It all seems to have got a bit giddy in Binland this week. I am blaming Christmas naturally for this, but there is other stuff which is contributing to the general merriment and emotional see-saw of the place. (I don't like roller coasters, preferring the see-saw which is much closer to the ground).
Master B and Master P, still being young enough to remember believing in Father Christmas, are getting more and more feral as the week progresses. The one thing which is hindering Master B with full on party mode is toothache. He has a wisdom tooth coming through, and rather than go to the dentist this week and have it whipped out, he has chosen to go after Christmas. And why is this? Well, it's because he's worried that the dentist might put him on antibiotics after the extraction, which will mean he can't drink over the festive period, something he has been looking forward to since August.

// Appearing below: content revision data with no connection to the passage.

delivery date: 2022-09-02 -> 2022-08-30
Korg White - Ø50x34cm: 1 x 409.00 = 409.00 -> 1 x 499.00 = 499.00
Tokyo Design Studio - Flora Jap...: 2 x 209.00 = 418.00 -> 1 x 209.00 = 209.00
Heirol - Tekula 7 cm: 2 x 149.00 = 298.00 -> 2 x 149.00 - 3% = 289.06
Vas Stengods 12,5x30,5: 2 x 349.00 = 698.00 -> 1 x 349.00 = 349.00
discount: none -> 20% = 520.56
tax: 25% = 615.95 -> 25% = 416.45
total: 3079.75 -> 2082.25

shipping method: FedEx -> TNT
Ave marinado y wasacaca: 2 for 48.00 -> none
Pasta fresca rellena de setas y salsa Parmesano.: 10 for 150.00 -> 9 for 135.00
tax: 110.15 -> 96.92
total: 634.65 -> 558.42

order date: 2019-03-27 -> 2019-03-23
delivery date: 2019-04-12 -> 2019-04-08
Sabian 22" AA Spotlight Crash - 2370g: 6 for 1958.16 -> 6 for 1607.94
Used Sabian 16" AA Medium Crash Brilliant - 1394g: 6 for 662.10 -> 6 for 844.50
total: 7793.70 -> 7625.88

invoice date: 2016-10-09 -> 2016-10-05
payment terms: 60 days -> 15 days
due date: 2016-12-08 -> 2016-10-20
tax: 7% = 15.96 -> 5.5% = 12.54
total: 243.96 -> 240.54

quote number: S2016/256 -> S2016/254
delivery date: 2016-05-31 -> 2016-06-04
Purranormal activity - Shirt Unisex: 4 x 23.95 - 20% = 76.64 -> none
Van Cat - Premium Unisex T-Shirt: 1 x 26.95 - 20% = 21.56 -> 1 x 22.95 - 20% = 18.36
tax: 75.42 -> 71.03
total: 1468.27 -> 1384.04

Now as you know, many a dentist has had intimate knowledge of my gums and teeth, and I can honestly say that the antibiotics were the least of my worries. Having suffered a dry socket on one occasion (please look this up, it's nowhere near as exciting as it sounds) I can remember very clearly sitting in my car in a state of catatonic shock waiting for the sweating to subside before I could drive. the pain knocked childbirth into a cocked hat, that's for sure.
So back to Master B and his tooth. He pulled something out of his jacket pocket on Monday and plonked it down on his desk. A small white plastic bottle, with a long narrow nozzle, apparently this was going to solve all his problems. But first of all, he had to cut the top of the nozzle off. Who would have thought that using a pair of scissors would be so difficult. Perhaps I was silly handing over my 6" blade office scissors to him, when perhaps he might have been more comfortable with the rounded blade ones, but when he finally managed to snip the end of the nozzle off, he almost lost his left eye.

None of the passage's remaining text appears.